Friday, January 18, 2008

Poker & Ethics 


Is poker and ethics an oxymoron? I think not, for obvious reasons.

And so I have grudging permission from my pal, DB, a pretty-much-retired American expat, long-time writer, poker greenhorn, cocooning in Ireland in Baja Cork, overlooking the Irish Sea, to re-print the email he sent me on this very topic.

Enjoy and TGIF:


Interesting that we return once again to the issue of ethics and the ironies of the poker tradition.

As a former combat military officer, it is no surprise to me that the children of a country whose operational national philosophy is based, fundamentally, on greed, should emerge in early adulthood with no sense of honor, duty or service. It is difficult (but not impossible) to blame them when we have not imposed a system of ideals or culturally reinforced a generally recognized framework of right action. I don’t consider them fully fledged sociopaths. Just staggeringly morally malnourished.

You refer to the relative wonderfulness of poker professional Barry Greenstein… I have great respect for Mr Greenstein, particularly as a rookie book publisher (me being an editor), and particularly in contrast to Mason Malmuth, whose haughty, cheap unprofessionalism makes my teeth hurt. (I refer only to the editing, design and production values of Mr Malmuth’s products and what I perceive to be his general public tone.)
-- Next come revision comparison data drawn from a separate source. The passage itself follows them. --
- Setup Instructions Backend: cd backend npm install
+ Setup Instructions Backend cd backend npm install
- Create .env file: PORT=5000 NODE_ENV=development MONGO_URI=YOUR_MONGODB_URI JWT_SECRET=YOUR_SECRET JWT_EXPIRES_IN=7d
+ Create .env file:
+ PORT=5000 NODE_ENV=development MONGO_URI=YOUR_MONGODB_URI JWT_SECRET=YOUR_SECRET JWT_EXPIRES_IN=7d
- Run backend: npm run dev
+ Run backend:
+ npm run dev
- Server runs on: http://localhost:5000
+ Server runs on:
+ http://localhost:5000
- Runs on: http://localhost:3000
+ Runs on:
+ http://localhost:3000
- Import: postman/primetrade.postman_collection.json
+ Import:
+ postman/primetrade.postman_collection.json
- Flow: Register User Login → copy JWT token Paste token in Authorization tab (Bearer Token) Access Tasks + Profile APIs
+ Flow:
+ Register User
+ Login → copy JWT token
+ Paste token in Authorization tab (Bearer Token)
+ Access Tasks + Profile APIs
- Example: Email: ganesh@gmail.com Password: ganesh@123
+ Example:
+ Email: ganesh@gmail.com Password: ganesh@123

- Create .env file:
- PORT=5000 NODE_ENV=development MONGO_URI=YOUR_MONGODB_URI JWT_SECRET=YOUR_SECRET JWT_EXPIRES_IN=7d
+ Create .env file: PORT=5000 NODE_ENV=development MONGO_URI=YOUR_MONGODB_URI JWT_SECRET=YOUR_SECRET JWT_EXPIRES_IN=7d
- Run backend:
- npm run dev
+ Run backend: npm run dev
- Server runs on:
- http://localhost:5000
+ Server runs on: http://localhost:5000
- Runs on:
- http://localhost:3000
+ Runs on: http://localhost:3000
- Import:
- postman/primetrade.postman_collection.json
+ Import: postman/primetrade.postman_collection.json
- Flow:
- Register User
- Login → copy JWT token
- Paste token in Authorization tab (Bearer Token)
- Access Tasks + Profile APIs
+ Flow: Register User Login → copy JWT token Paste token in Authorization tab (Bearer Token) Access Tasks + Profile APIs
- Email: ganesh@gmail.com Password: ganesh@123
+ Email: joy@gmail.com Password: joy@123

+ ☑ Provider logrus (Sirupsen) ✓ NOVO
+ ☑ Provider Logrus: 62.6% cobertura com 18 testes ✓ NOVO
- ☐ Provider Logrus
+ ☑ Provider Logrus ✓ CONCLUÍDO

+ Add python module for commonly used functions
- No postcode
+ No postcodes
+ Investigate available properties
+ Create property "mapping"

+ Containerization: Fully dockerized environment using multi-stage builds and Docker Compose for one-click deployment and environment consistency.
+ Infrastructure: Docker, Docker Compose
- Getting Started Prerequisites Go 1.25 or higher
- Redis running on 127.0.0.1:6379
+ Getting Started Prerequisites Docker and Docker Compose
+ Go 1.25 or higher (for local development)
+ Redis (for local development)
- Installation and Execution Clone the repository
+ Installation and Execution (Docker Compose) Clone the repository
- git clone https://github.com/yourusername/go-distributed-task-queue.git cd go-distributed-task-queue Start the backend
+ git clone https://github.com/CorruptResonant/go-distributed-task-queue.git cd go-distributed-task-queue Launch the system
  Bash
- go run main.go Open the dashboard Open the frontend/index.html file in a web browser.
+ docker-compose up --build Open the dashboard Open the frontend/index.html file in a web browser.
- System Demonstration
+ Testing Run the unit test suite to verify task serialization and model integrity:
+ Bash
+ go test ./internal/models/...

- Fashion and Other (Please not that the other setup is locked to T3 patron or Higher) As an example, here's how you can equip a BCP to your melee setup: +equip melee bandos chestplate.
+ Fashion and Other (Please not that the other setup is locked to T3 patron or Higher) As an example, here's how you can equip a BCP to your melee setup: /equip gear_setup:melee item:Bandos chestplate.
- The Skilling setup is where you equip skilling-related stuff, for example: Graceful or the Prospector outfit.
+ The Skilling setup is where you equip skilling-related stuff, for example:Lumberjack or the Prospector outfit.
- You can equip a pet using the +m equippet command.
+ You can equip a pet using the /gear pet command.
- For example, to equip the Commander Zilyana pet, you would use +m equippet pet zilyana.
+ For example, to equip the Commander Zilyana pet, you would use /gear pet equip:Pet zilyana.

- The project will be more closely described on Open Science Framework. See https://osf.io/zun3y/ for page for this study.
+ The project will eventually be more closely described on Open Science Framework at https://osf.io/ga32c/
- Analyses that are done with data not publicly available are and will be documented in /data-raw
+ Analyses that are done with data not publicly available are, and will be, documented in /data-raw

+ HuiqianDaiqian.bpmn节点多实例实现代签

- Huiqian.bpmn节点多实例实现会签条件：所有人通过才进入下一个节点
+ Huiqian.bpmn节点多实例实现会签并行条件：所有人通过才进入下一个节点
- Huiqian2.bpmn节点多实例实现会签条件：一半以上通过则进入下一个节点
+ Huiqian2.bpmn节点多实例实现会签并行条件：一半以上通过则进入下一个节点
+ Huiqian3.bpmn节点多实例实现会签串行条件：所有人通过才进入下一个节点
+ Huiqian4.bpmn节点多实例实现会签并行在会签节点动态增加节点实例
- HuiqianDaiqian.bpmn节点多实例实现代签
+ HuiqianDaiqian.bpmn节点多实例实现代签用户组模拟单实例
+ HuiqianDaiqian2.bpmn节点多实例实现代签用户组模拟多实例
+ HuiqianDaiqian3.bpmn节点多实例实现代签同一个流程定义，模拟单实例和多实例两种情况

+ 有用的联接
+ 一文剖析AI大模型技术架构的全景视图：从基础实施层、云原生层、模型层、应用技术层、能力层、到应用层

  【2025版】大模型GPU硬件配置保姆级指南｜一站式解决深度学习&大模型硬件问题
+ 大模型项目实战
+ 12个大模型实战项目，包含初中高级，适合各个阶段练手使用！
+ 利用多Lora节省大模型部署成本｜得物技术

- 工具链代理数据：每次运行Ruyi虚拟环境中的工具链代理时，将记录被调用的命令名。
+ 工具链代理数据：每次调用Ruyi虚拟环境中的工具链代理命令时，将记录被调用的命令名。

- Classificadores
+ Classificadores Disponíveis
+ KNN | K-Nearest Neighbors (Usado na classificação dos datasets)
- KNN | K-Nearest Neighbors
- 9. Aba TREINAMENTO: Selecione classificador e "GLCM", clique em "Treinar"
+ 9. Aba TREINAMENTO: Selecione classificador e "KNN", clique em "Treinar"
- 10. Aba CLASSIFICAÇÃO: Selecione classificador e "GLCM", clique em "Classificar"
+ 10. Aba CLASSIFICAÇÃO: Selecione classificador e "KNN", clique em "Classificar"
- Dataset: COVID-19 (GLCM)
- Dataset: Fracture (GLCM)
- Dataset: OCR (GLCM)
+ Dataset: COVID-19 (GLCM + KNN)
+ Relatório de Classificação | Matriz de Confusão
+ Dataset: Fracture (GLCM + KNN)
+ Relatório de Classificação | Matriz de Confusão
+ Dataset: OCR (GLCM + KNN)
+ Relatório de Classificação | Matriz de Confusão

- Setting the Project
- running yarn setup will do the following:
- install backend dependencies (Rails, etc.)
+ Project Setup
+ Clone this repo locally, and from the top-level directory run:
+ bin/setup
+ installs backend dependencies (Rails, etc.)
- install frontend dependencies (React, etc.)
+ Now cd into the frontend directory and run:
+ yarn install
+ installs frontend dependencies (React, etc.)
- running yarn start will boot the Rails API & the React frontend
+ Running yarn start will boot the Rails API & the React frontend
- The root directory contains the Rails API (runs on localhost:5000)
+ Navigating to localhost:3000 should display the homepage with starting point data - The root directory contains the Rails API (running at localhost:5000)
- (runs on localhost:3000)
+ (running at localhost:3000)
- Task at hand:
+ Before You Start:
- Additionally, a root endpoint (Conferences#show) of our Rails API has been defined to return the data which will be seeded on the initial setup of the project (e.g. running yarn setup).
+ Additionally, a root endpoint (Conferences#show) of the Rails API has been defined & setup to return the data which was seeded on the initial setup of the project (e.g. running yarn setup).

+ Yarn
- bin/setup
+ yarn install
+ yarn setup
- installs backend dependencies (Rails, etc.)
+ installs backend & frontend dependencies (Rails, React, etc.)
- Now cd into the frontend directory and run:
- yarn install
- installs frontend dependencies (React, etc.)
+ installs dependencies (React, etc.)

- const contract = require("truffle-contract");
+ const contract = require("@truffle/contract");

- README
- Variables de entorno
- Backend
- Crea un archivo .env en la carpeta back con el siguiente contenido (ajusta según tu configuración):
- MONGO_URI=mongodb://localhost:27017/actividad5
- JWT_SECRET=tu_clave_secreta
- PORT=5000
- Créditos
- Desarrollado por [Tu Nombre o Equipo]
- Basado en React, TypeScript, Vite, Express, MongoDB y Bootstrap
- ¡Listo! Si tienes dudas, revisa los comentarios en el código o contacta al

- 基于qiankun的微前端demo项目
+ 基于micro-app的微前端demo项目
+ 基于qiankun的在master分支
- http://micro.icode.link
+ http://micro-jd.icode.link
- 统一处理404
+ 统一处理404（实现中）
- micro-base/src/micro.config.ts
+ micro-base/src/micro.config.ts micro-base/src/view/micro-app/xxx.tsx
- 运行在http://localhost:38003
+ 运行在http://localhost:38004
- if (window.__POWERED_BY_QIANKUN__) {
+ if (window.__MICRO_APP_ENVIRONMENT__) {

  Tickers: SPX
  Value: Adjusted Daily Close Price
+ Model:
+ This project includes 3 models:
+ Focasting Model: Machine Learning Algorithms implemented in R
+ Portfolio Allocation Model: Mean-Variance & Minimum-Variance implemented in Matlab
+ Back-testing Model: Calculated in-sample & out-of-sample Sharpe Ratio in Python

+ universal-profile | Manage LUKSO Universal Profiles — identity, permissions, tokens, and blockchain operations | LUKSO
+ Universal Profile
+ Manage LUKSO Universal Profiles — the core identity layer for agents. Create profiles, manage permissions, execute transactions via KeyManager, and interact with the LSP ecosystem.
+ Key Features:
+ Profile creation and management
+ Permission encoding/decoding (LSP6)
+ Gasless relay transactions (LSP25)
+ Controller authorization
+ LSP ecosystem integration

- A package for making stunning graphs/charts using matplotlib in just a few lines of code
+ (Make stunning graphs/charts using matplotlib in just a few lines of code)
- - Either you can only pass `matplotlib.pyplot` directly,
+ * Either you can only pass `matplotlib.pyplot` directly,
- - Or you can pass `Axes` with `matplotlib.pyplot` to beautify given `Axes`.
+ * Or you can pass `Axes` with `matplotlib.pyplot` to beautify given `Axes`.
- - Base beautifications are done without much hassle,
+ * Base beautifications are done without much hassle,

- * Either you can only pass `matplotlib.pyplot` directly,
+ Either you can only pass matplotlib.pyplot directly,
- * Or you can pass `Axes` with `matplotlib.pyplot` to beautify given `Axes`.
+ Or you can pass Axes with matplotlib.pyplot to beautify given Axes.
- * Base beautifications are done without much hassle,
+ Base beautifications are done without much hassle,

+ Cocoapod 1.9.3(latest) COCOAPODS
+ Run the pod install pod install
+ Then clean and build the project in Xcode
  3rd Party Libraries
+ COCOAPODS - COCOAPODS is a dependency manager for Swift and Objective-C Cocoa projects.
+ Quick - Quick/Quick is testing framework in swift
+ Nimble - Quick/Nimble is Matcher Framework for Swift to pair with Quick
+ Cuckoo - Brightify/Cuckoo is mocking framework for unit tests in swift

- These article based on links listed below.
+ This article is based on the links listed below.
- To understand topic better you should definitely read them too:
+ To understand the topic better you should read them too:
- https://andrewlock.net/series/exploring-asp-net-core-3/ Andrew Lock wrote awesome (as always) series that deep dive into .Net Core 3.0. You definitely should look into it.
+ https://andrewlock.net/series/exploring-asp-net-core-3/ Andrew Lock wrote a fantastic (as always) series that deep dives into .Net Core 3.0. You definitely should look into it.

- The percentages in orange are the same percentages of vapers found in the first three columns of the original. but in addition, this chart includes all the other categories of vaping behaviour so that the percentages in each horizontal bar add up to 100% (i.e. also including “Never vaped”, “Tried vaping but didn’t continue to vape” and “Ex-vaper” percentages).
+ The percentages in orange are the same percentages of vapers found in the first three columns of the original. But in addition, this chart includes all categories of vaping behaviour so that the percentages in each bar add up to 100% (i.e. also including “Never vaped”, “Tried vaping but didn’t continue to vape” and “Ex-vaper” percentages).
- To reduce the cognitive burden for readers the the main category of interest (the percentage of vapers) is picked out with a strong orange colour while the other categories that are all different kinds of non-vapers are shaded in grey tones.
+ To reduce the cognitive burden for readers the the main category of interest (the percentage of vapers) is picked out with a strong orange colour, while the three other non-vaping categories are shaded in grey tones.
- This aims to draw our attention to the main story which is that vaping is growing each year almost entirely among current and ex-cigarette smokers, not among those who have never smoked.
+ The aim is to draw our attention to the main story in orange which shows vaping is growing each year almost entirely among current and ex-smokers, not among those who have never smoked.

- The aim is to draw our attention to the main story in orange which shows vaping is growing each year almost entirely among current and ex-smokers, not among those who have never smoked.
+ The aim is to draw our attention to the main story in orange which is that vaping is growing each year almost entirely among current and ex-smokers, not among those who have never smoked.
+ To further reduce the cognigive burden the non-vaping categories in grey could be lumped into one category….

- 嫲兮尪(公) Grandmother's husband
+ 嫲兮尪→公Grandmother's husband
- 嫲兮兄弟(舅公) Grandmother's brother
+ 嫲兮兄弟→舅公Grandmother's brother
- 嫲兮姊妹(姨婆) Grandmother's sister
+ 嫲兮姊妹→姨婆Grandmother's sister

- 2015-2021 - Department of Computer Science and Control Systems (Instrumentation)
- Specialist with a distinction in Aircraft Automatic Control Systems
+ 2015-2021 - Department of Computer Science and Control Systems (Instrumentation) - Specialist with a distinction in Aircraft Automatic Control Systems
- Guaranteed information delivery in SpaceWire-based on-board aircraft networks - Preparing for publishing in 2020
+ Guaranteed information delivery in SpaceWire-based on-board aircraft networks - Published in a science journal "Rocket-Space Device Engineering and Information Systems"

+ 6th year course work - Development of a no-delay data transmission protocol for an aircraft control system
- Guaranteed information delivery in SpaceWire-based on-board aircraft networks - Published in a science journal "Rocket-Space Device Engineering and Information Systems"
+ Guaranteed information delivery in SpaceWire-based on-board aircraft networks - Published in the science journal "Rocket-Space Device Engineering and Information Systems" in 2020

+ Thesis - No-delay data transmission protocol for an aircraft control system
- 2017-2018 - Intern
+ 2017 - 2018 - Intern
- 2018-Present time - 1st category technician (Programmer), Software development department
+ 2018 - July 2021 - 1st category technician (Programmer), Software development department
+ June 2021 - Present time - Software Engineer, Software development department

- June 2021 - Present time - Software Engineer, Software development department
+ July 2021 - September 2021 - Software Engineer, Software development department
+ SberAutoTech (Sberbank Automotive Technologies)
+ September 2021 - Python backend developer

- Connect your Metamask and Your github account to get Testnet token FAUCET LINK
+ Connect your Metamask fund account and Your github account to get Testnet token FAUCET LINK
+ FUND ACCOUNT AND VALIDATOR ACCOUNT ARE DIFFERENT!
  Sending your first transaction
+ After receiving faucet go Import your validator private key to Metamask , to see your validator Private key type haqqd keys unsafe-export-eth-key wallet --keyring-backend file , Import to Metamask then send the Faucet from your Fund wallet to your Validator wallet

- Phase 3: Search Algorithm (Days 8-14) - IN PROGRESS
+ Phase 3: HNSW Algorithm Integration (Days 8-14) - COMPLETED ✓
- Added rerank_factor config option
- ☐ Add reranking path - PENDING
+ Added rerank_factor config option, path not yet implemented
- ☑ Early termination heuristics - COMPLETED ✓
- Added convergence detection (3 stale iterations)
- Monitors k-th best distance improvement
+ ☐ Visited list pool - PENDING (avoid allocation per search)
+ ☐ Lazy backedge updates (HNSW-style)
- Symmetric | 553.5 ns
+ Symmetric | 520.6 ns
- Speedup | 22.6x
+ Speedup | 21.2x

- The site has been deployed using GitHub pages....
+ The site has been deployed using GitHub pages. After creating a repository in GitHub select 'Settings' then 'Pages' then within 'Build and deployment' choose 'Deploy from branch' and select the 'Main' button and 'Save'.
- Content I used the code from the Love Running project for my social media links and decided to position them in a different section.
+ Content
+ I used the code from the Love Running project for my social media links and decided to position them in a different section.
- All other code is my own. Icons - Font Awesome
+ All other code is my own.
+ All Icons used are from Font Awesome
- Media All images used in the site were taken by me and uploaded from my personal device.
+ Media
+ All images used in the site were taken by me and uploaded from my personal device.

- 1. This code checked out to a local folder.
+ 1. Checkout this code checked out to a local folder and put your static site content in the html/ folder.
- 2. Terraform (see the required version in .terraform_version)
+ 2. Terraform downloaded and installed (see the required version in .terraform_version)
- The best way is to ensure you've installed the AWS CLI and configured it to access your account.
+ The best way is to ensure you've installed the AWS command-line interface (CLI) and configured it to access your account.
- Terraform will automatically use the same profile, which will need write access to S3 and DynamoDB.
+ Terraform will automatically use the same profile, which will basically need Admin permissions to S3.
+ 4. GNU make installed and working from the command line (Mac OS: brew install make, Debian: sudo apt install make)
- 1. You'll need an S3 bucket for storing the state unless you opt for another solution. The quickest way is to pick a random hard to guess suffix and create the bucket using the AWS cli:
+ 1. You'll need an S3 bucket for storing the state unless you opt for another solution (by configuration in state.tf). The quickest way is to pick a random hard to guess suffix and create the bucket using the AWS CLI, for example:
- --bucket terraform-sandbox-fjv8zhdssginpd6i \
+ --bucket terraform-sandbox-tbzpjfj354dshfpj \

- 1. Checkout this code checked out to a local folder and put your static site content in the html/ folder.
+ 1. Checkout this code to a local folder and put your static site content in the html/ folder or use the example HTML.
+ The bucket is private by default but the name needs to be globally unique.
On the other hand, Greenstein takes a sublime combination of skills, talents, attitudes and life experiences and consciously employs them as just one predator among a school of sharks, trading scraps back and forth, until a suitable victim stumbles by, to be shared and devoured by all. This is his basic life strategy -- his vocation and his avocation, as Frost wrote in one of my favorite poems. Greenstein acknowledges freely, with a clear conscience, that his working philosophy is to avoid the strong and feed on the weak. That is the poker tradition, distilled. But it is not my ideal of the very model of an Ethics Hero.

I suspect Mr Greenstein might point out that killing people for a living was not a good bet for sainthood, either. He would have a point there. These matters might be relative. But probably not.

(I should also note that Mr Greenstein created his own, charitable, wealth-distribution plan. Whether this is atonement, or mitzvah, or something else, is none of my damn business.)